About this exercise: Reproduce only what runs from the line containing "have a couple" to the line containing "need some locally" in the records below, inclusive. Keep it exact, and keep the pictures out.

Itemized modification records
<<<<

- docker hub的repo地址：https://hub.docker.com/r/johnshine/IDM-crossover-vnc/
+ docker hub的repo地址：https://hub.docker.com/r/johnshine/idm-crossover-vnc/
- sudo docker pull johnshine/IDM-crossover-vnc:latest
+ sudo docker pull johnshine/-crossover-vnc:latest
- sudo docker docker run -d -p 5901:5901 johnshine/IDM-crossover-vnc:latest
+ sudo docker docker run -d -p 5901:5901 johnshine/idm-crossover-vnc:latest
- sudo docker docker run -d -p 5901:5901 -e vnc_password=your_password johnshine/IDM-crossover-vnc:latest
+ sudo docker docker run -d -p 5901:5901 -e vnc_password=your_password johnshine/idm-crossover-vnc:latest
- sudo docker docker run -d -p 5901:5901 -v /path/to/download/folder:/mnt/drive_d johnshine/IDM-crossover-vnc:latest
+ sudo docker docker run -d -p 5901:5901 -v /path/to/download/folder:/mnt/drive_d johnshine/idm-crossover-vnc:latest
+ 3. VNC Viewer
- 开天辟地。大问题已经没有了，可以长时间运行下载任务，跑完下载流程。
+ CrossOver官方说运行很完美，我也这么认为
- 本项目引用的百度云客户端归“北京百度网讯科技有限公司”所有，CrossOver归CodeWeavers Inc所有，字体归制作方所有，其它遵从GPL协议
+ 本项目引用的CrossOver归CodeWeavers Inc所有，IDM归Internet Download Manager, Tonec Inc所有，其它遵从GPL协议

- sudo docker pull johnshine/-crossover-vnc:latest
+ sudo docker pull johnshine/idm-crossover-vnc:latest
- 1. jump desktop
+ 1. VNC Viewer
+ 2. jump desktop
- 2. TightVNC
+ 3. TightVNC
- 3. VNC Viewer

>>>>
<<<<

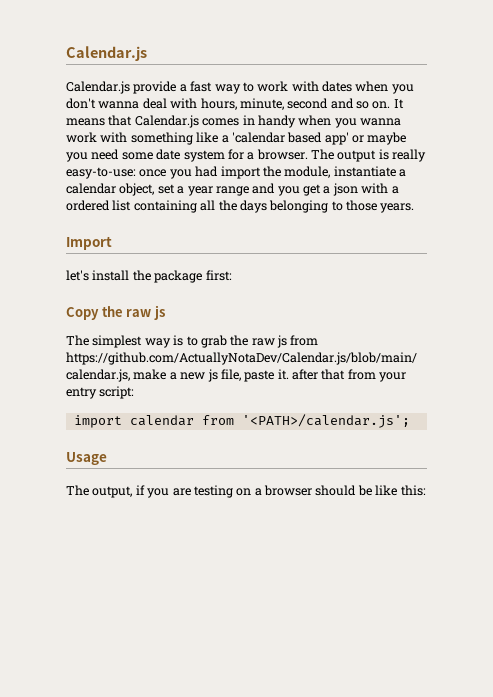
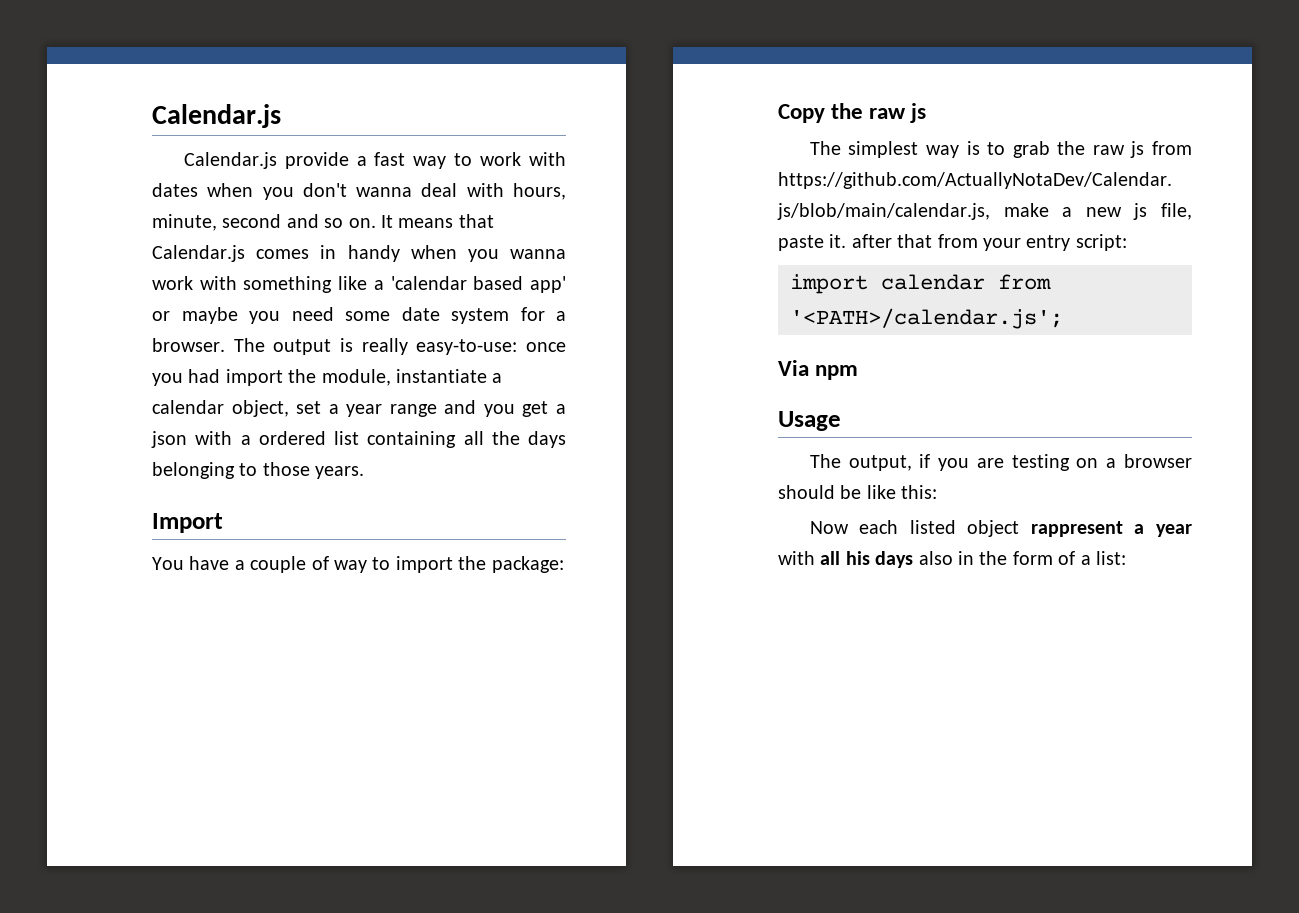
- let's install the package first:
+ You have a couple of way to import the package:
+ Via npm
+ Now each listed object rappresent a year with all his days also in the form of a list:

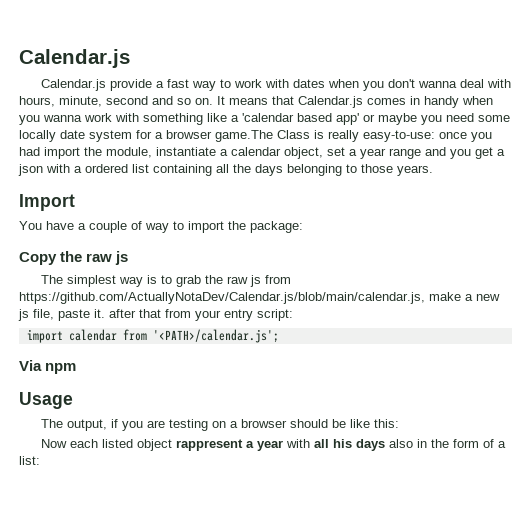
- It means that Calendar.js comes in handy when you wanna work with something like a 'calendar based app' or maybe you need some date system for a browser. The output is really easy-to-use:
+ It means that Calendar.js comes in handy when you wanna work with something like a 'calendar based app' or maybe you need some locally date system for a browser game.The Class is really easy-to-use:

>>>>
<<<<

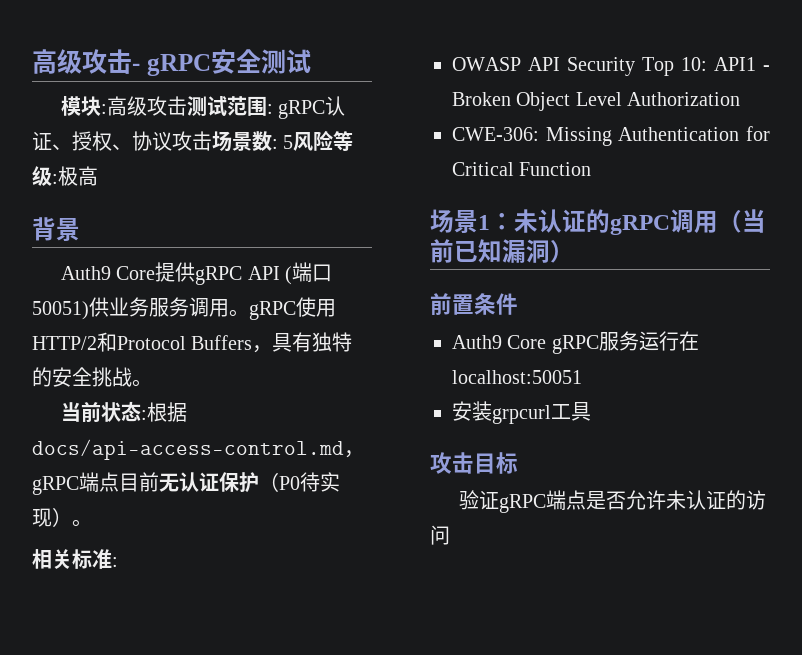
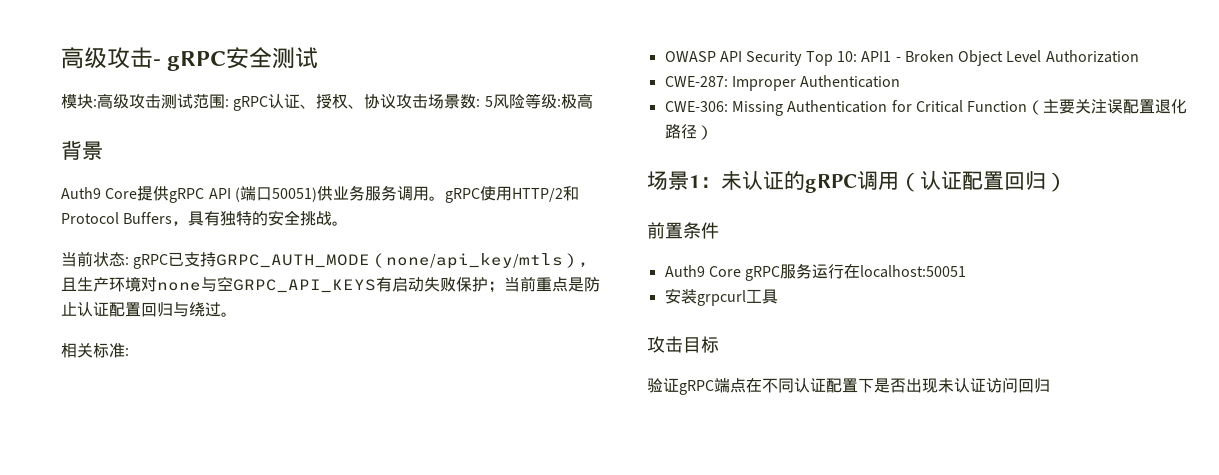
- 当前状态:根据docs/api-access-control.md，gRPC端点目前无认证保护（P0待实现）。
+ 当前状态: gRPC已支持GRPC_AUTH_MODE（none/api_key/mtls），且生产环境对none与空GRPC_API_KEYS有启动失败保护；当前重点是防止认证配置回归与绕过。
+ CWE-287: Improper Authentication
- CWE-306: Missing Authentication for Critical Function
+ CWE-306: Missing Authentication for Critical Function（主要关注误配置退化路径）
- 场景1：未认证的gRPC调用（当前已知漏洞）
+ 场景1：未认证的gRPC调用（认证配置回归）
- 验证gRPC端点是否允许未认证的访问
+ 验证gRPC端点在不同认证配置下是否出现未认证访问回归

>>>>

Response below:
+ You have a couple of way to import the package:
+ Via npm
+ Now each listed object rappresent a year with all his days also in the form of a list:

- It means that Calendar.js comes in handy when you wanna work with something like a 'calendar based app' or maybe you need some date system for a browser. The output is really easy-to-use:
+ It means that Calendar.js comes in handy when you wanna work with something like a 'calendar based app' or maybe you need some locally date system for a browser game.The Class is really easy-to-use:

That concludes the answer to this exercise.